Palletizing is one of the most parametrically definable applications, which is why Jacobi is targeting it first. The application areas will expand as the solution matures, the company said.
Ken Goldberg, the William S. Floyd Jr. Distinguished Chair in Engineering at UC Berkeley and a Jacobi board member, spoke about generative AI’s impact on robotics at last year’s RoboBusiness event.
Learn from Agility Robotics, Amazon, Disney, Teradyne and many more.
Jacobi partners with Formic to ease deployments
Jacobi Robotics has chosen to partner with Formic as it launches the Jacobi Studio product. Key to this relationship is the fact that the Formic platform is designed for simplifying palletizing and packing application deployments.

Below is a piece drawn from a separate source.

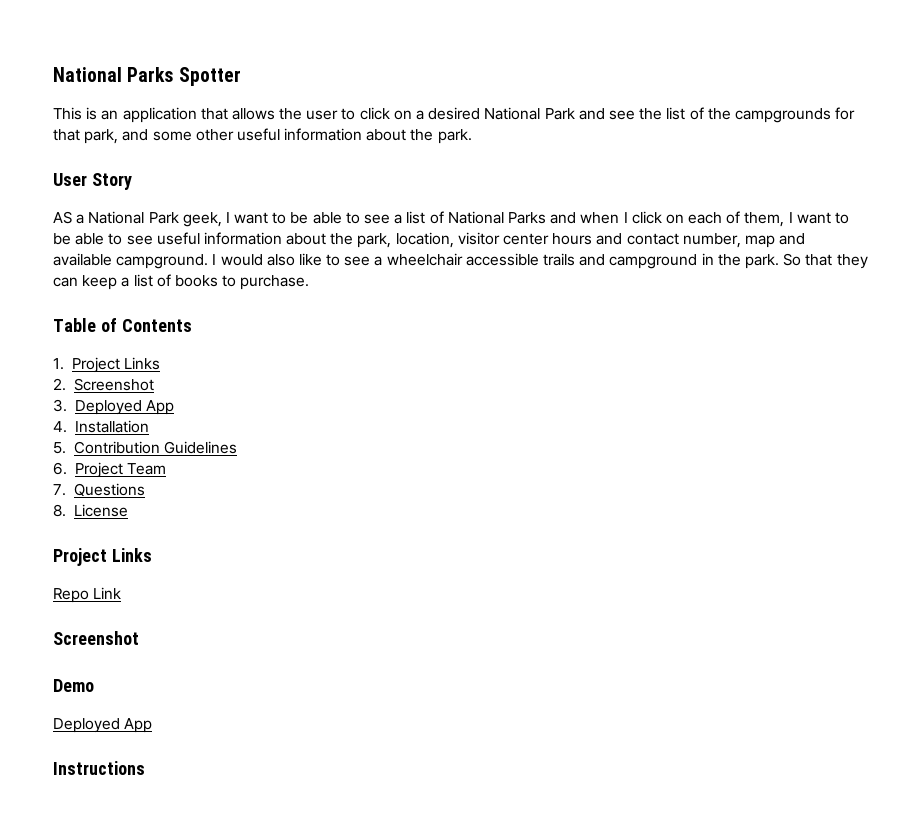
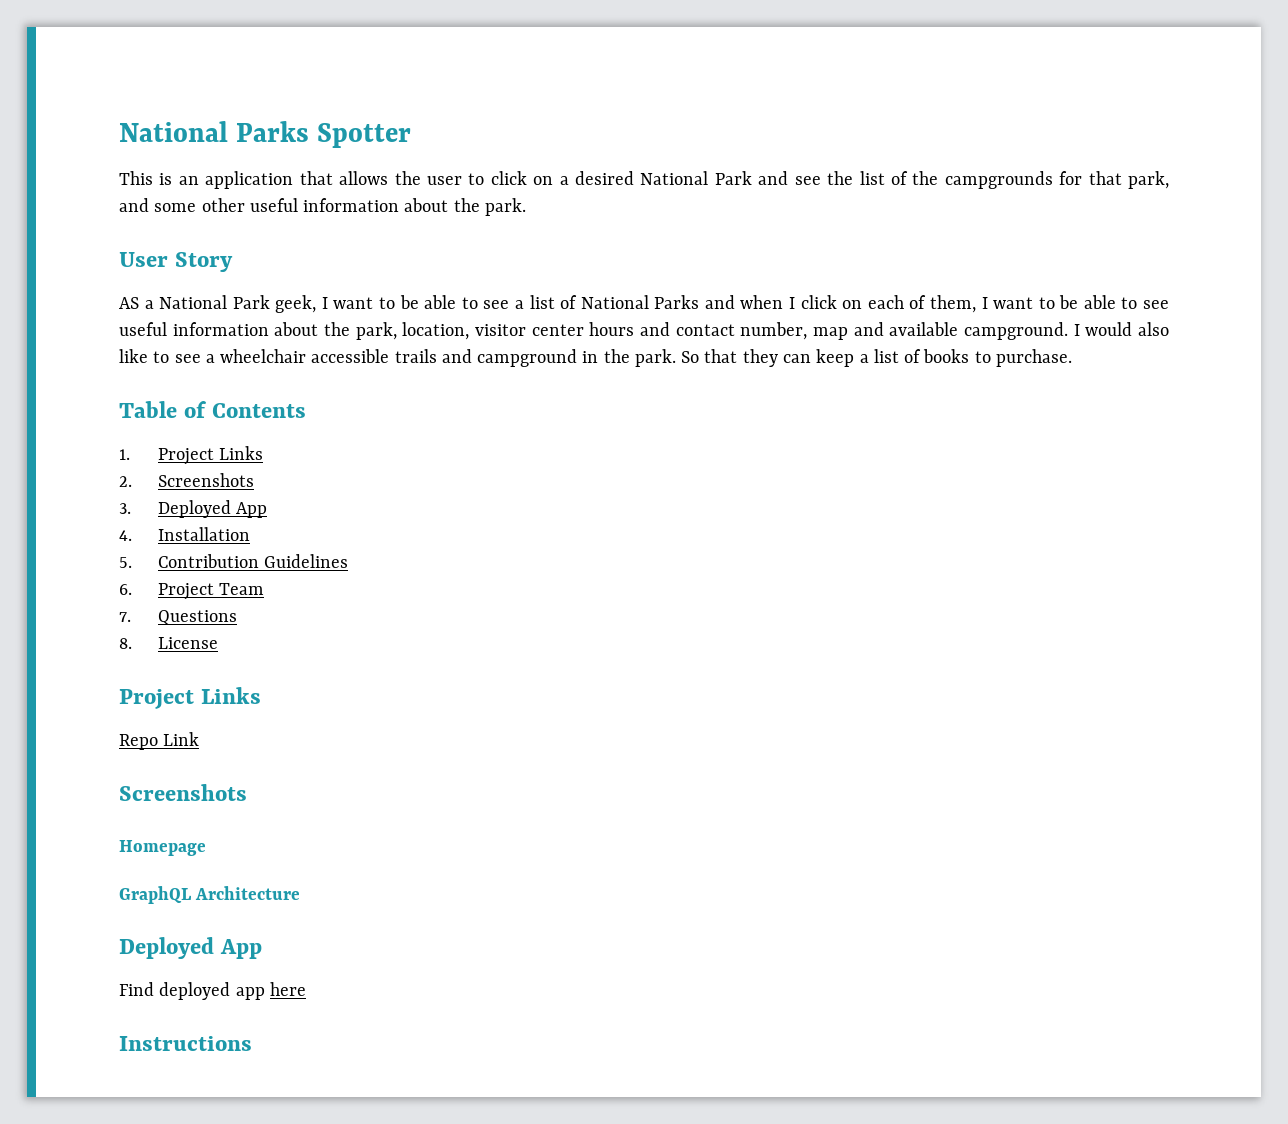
[73,378,154,391] Screenshot -> [157,473,254,487] Screenshots
[53,631,139,645] [53,679,94,692] [53,718,153,733] Screenshot // Demo // Deployed App -> [119,784,247,801] [119,840,206,856] [119,886,301,904] [119,937,263,959] [119,982,306,1000] Screenshots // Homepage // GraphQL Architecture // Deployed App // Find deployed app here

Formic is a robot-as-a-service (RaaS) offering, and the company has a large installed base of palletizing customers, with a backlog of systems to be deployed. The partners said addition of the Jacobi Studio to the Formic operating system will enhance the overall ease of use and capability of the combined system. It will also enable Formic application engineers to deliver systems faster to end customers.
The Jacobi-Formic alliance initially targets robotic palletizers that stack cases onto pallets for storage or shipment. More than $400 billion worth of U.S. trade is exported annually on pallets.
However, the physically demanding task of manual palletizing is a leading cause of worker’s compensation claims in the manufacturing sector. This challenge, coupled with a daunting labor shortage is driving growing demand and deployment of robotic palletizers.
“In an era where flexibility is not just an advantage but a necessity of robotics automation, the outdated tools for engineers are a bottleneck, impeding the rate of deployments,” said Cao. “Formic’s innovative robotics-as-a-service business model combined with Jacobi’s software platform is a game-changer and will empower system integrators and engineers to deploy with greater ease, flexibility, and scale. This partnership represents a fusion of business innovation and technology innovation. We are thrilled about the upcoming developments we have in store.”